As we delve deeper into the layers of soil, I can't help but feel a sense of anticipation. The excavation site, once a mere patch of ground, is now a window into the past. Every artifact we uncover adds a new chapter to the story of Hillside Courts. Buckets and bags filled with artifacts await meticulous examination and cataloging. Concrete, asphalt, glass, and various other materials, each with its unique tale to tell, are meticulously documented. With every find, the site's history becomes clearer, revealing the secrets hidden beneath the earth for decades. Each day brings new surprises, reminding us of the rich heritage waiting to be discovered. In this ongoing excavation, the past comes to life, offering us a glimpse into the lives of those who once called Hillside Courts home.

Be Patient

By Cristina

I wasn’t sure what to really expect when I started Archaeological Fieldwork Fall 2023. On our first day of class, I was excited, and a little nervous, about learning that we would be spending that first day in the classroom and the rest of the semester outside digging where Hillside Courts used to stand. The first couple of weeks, we got put into groups and got our unit measured and set up.  Then came the fun part: being able to get down in the dirt and dig!

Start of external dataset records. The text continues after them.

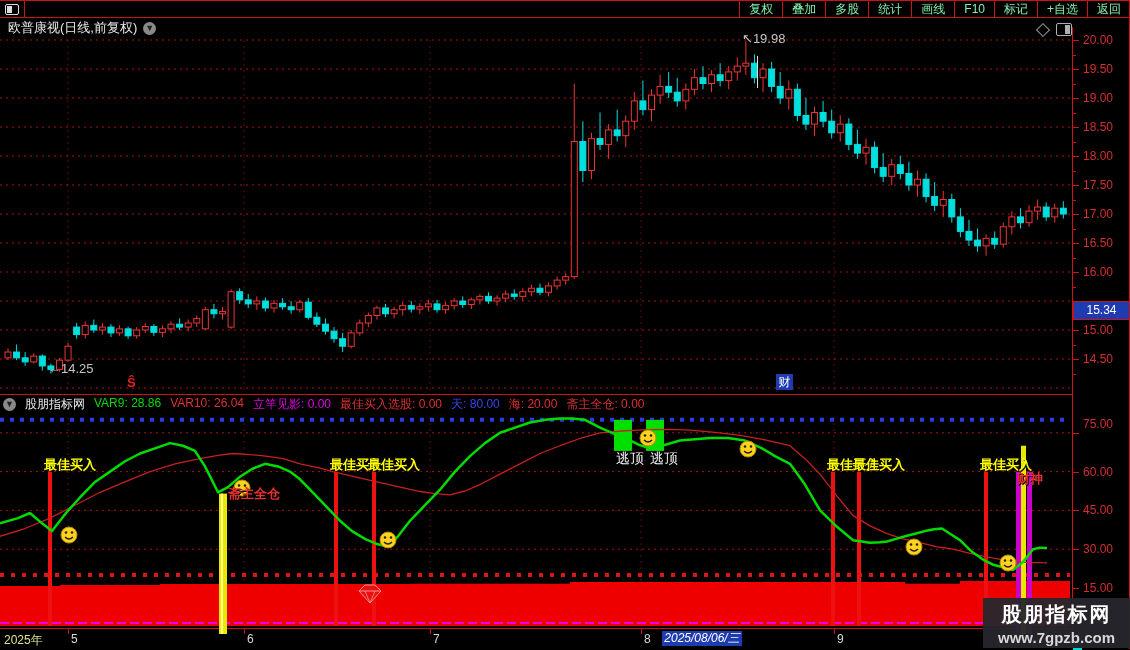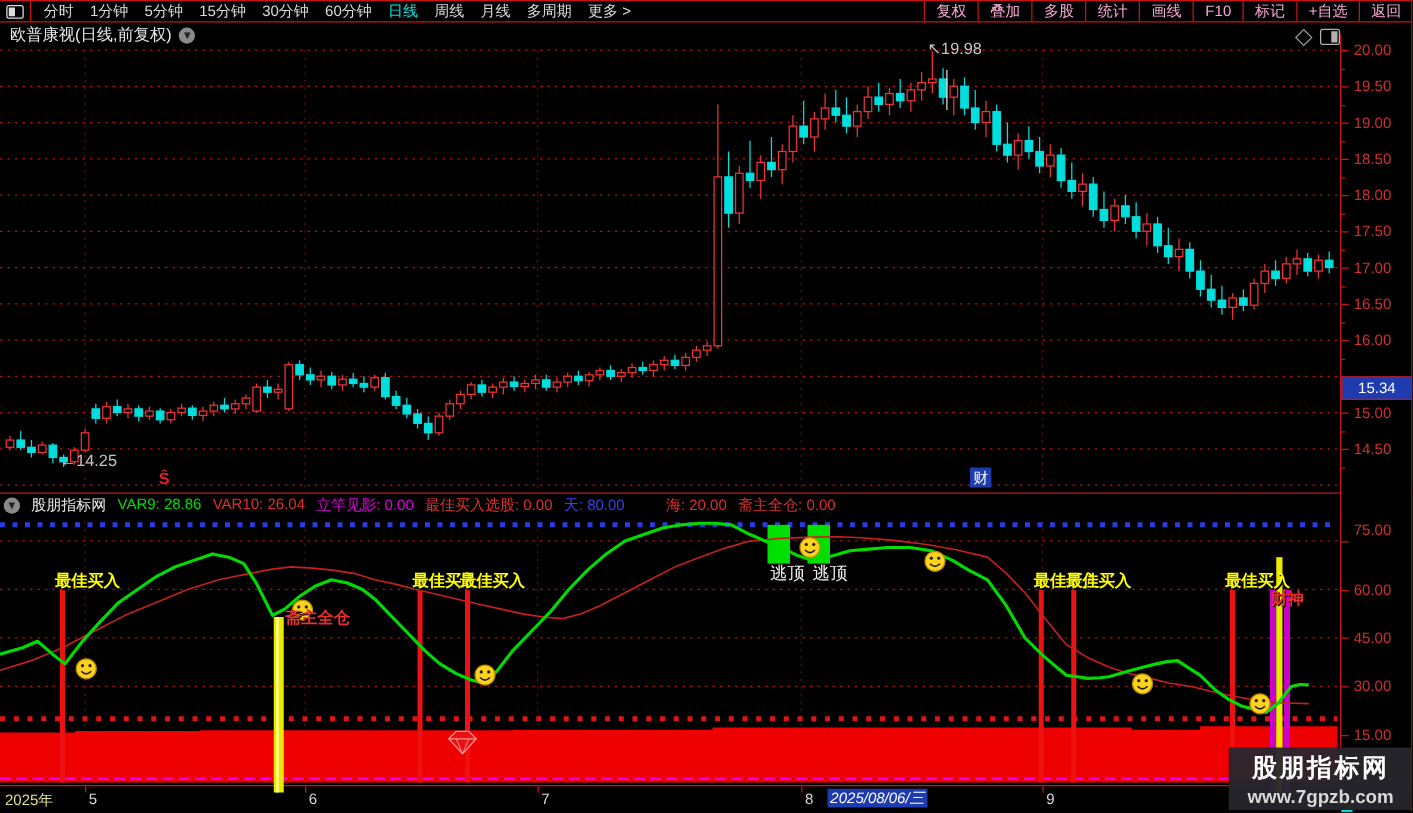"分时" div.tb-left { html: <div> <span>分时</span> <span>1分钟</span> <span>5分钟</span> <span>15分钟</span> <span>30分钟</span> <span>60分钟</span> <span>日线</span> <span>周线</span> <span>月线</span> <span>多周期</span> <span>更多 &gt;</span> </div> -> none }
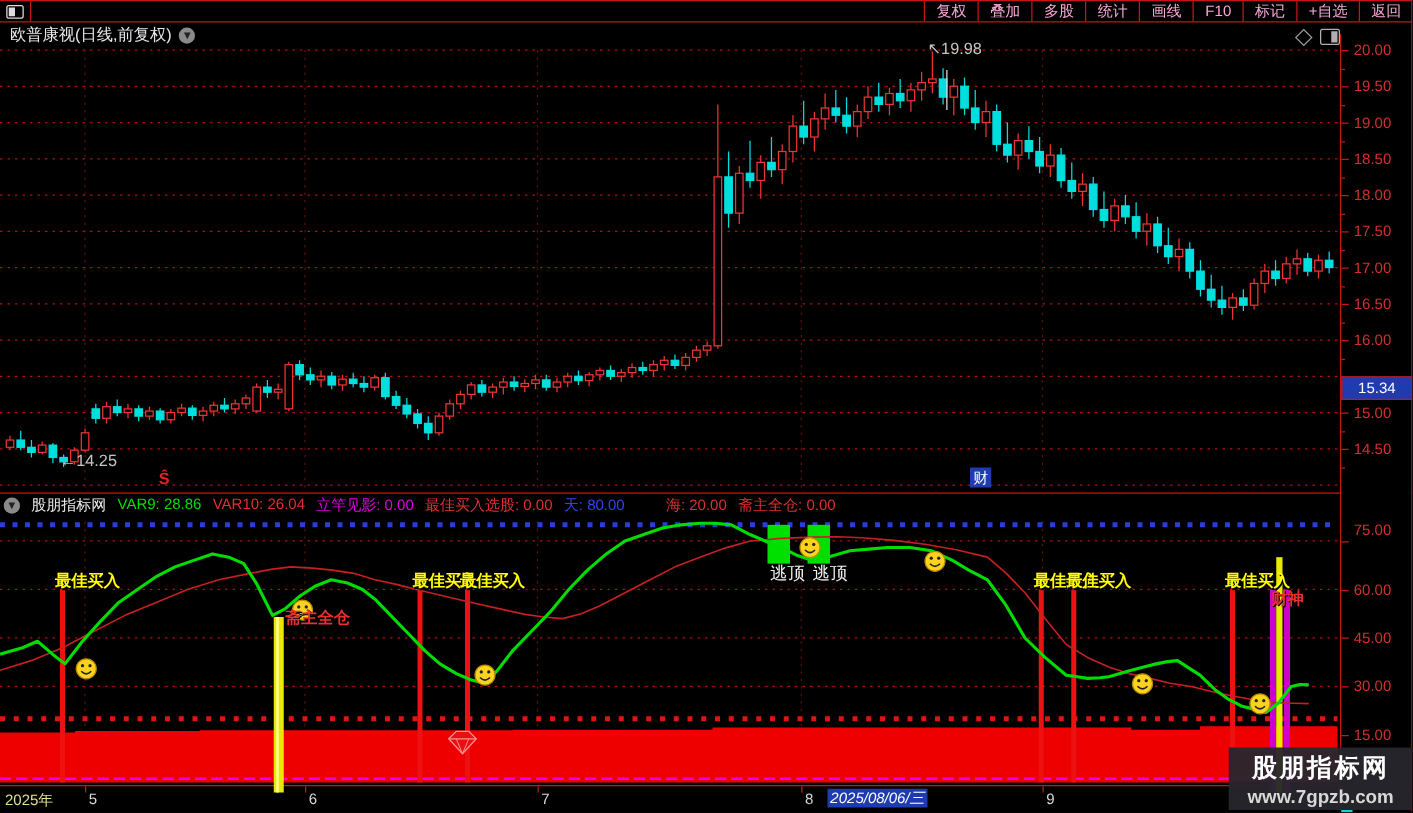"复权" .tb-btn { color: #f9a8d4 -> #86efac }
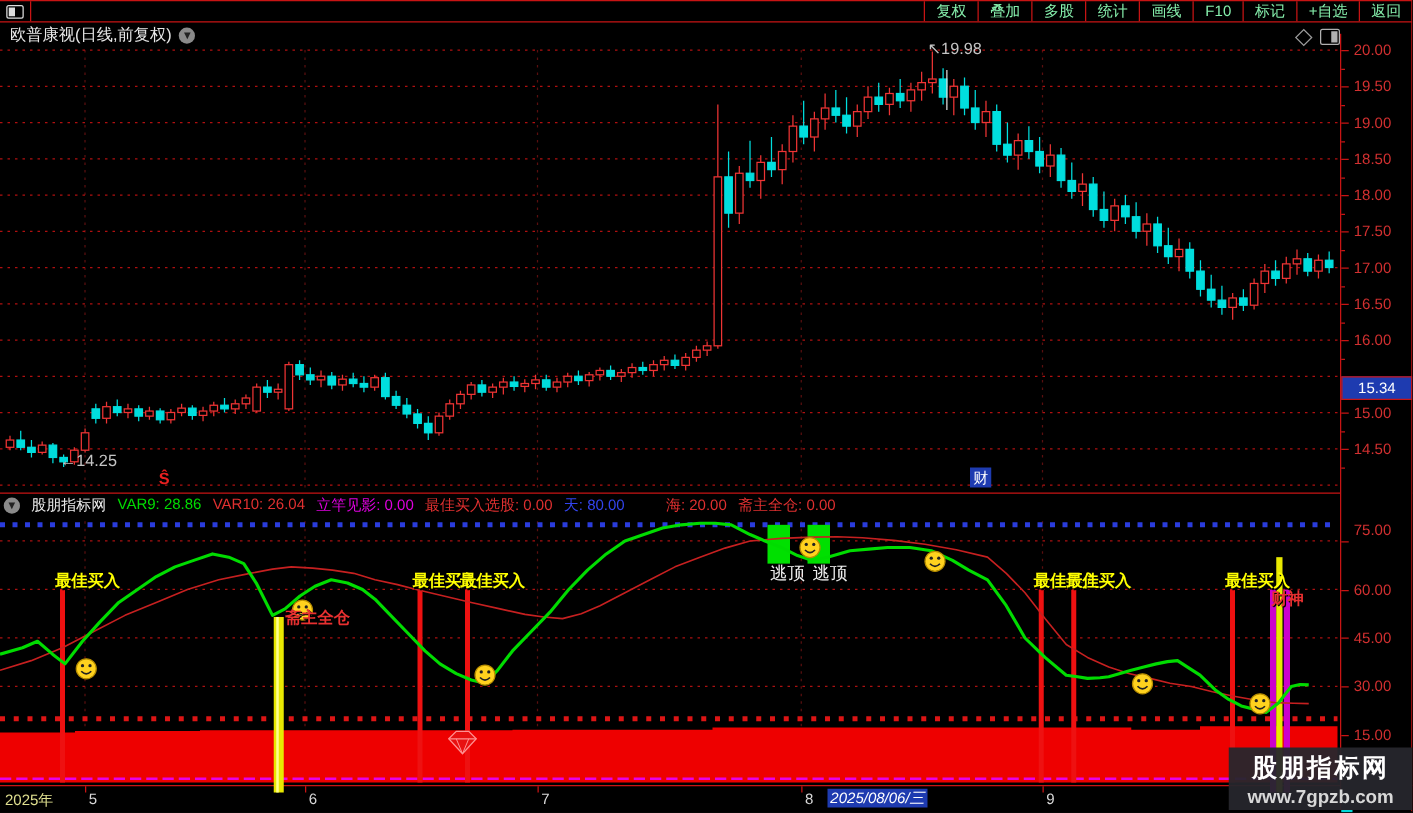"海: 20.00" span.hseg { margin-left: 24px -> none }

We spent time getting the grass and roots out of the way of the topsoil. After that, we began the digging task, and I will say this . . . don’t expect to find something exciting right away. Be patient! When my group partner and I started digging, we didn’t find much except a lot of gravel, roots, and possible backfill.  We’re just past the middle of the fall semester and we’ve mostly found chunks of asphalt, but we’ve also found wire, a nail, a small piece of brick, and some tiny pieces of concrete. Finding artifacts in the dirt is almost like finding an easter egg during an egg hunt. Even if it’s more asphalt or a nail, it’s the most exciting experience ever. I can’t wait to see what else my group partner and I find before the end of the semester.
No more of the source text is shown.